Image comparison data -
┌────────

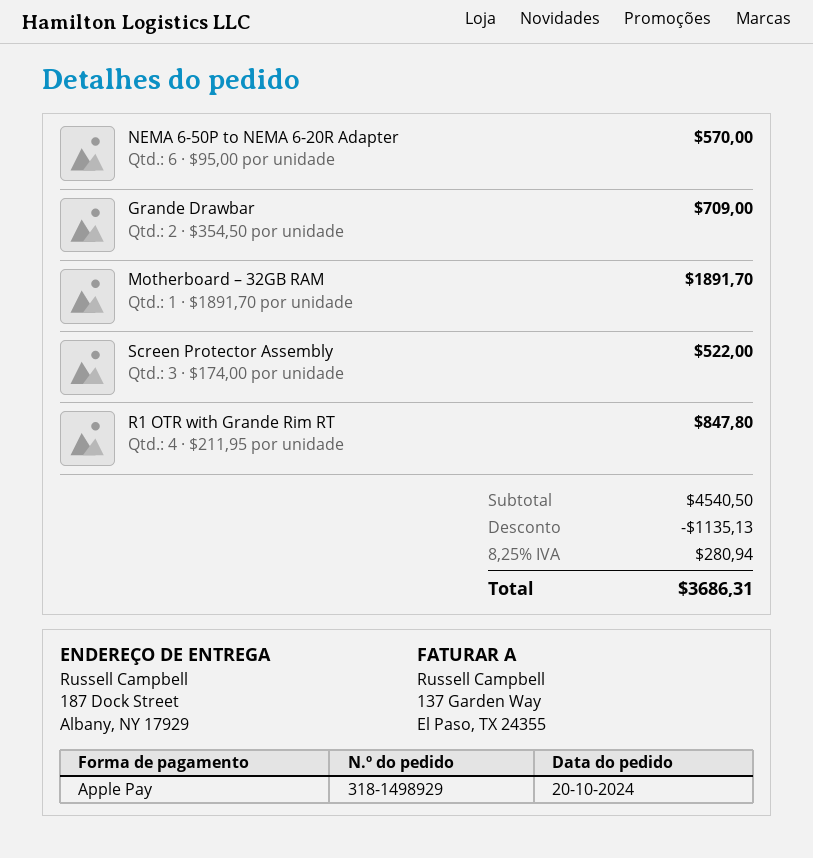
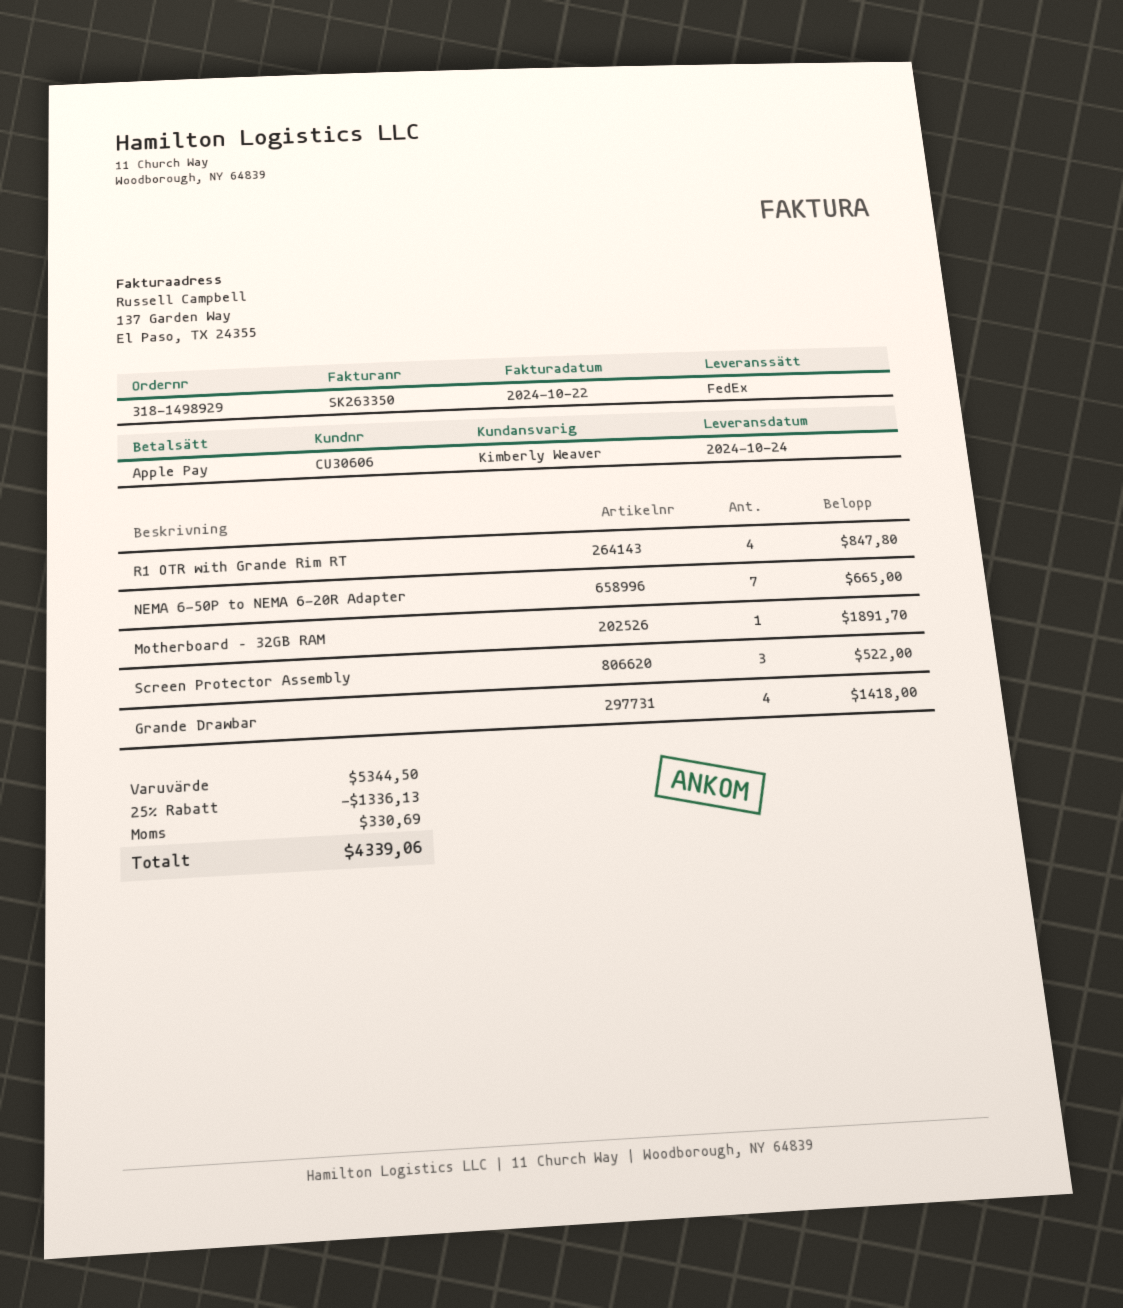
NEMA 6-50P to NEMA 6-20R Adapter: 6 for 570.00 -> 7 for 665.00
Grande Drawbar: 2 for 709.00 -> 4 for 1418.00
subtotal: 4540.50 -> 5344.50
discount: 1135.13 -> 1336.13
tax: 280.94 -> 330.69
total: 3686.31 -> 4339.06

└────────

WORK ITEM - Output the line containing "Grande Drawbar: 2 for 709.00 -> 4 for 1418.00" together with all later lines of the entries, exactly as written, through the final line.

OUTPUT OF THE EXERCISE -
Grande Drawbar: 2 for 709.00 -> 4 for 1418.00
subtotal: 4540.50 -> 5344.50
discount: 1135.13 -> 1336.13
tax: 280.94 -> 330.69
total: 3686.31 -> 4339.06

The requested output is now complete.